Blog entries

  • Serving Cubicweb via WSGI with Pyramid: comparing the options

    2015/04/21 by David Douard

    CubicWeb can now be powered by Pyramid (thank you so much Christophe) instead of Twisted.

    I aim at moving all our applications to CubicWeb/Pyramid, so I wonder what will be the best way to deliver them. For now, we have a setup made of Apache + Varnish + Cubicweb/Twisted. In some applications we have two CubicWeb instances with a naive load balacing managed by Varnish.

    When moving to cubicweb-pyramid, there are several options. By default, a cubicweb-pyramid instance started via the cubicweb-ctl pyramid command, is running a waitress wsgi http server.
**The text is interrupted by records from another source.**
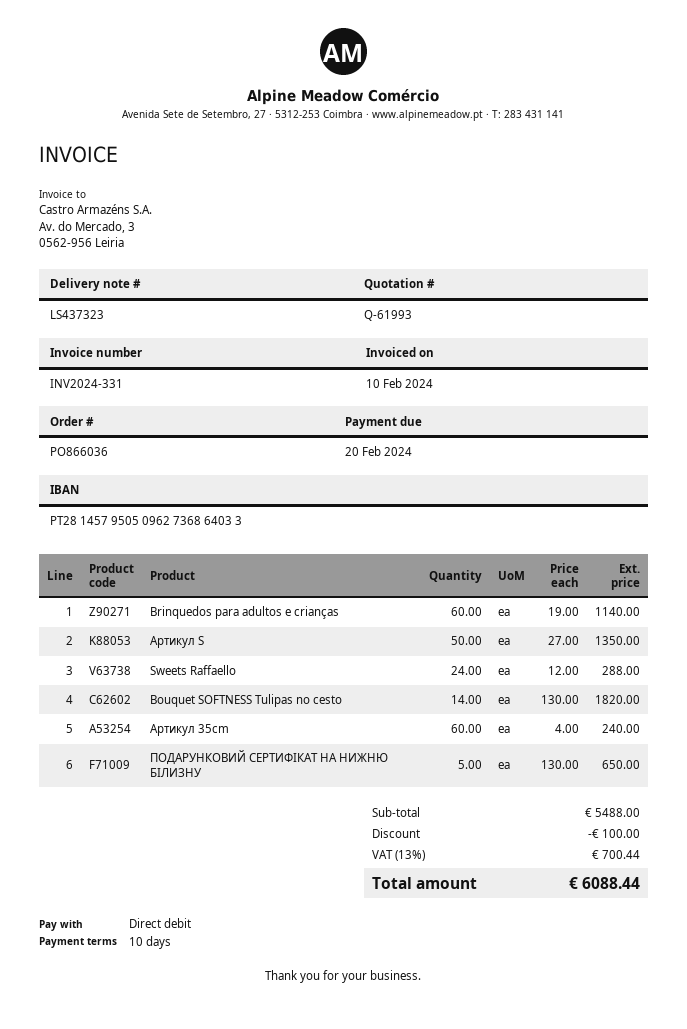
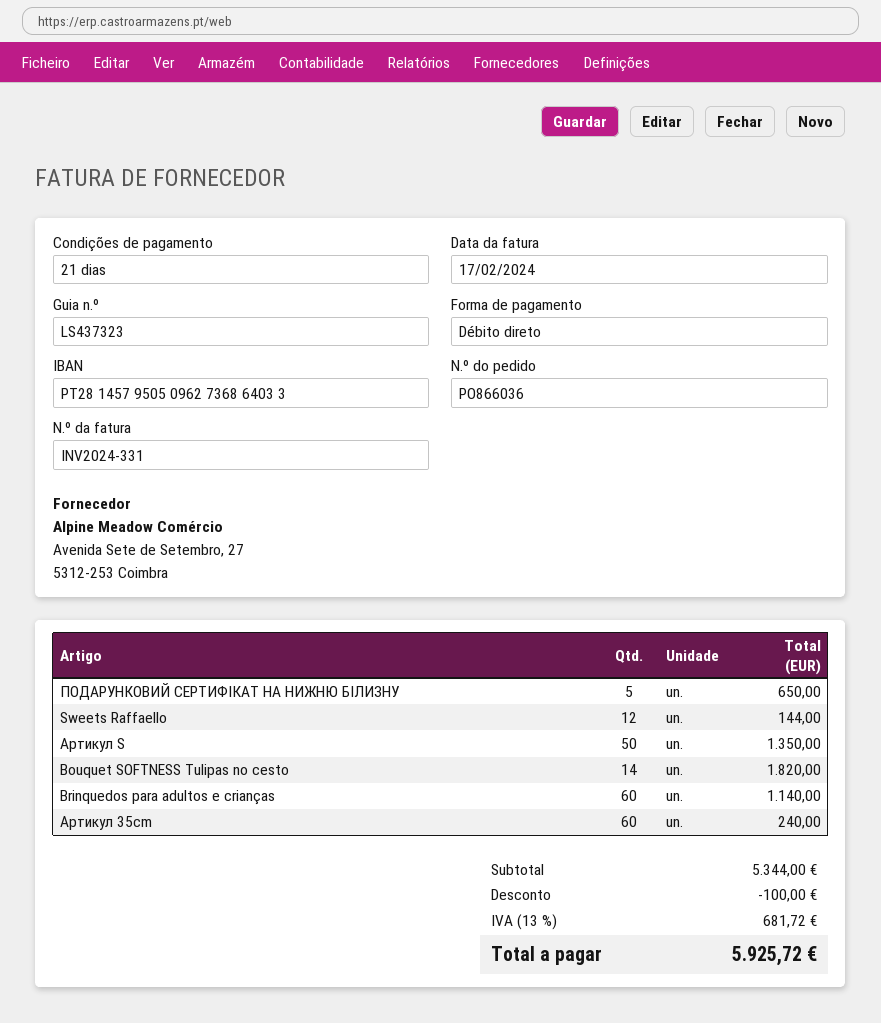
invoice date: 2024-02-10 -> 2024-02-17
payment terms: 10 days -> 21 days
Sweets Raffaello: 24 for 288.00 -> 12 for 144.00
subtotal: 5488.00 -> 5344.00
tax: 13% = 700.44 -> 13% = 681.72
total: 6088.44 -> 5925.72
I read it is common to deliver wsgi applications with nginx + uwsgi, but I wanted to play with mongrel2 (that I already tested with Cubicweb a while ago), and give a try to the circus + chaussette stack.

    I ran my tests :

    • using ab the simple Apache benchmark tool (aka ApacheBench) ;
    • on a clone of our logilab.org forge ;
    • on my laptop (Intel Core i7, 2.67GHz, quad core, 8Go),
    • using a postgresql 9.1 database server.

    Setup

    In order to be able to start the application as a wsgi app, a small python script is required. I extracted a small part of the cubicweb-pyramid ccplugin.py file into a elo.py file for this:

    appid = 'elo2'
    
    cwconfig = cwcfg.config_for(appid)
    application = wsgi_application_from_cwconfig(cwconfig)
    repo = cwconfig.repository()
    repo.start_looping_tasks()
    

    I tested 5 configurations: twisted, pyramid, mongrel2+wsgid, uwsgi and circus+chaussette. When possible, they were tested with 1 worker and 4 workers.

    Legacy Twisted mode

    Using good old legacy twisted setup:

    cubicwebctl start -D -l info elo
    

    The config setting that worth noting are:

    webserver-threadpool-size=6
    connections-pool-size=6
    

    Basic Pyramid mode

    Using the pyramid command that uses waitress:

    cubicwebctl pyramid --no-daemon -l info elo
    

    Mongrel2 + wsgid

    I have not been able to use uwsgi-mongrel2 as wsgi backend for mongrel2, since this uwsgi plugin is not provided by the uwsgi debian packages. I've used wsgid instead (sadly, the project appears to be dead).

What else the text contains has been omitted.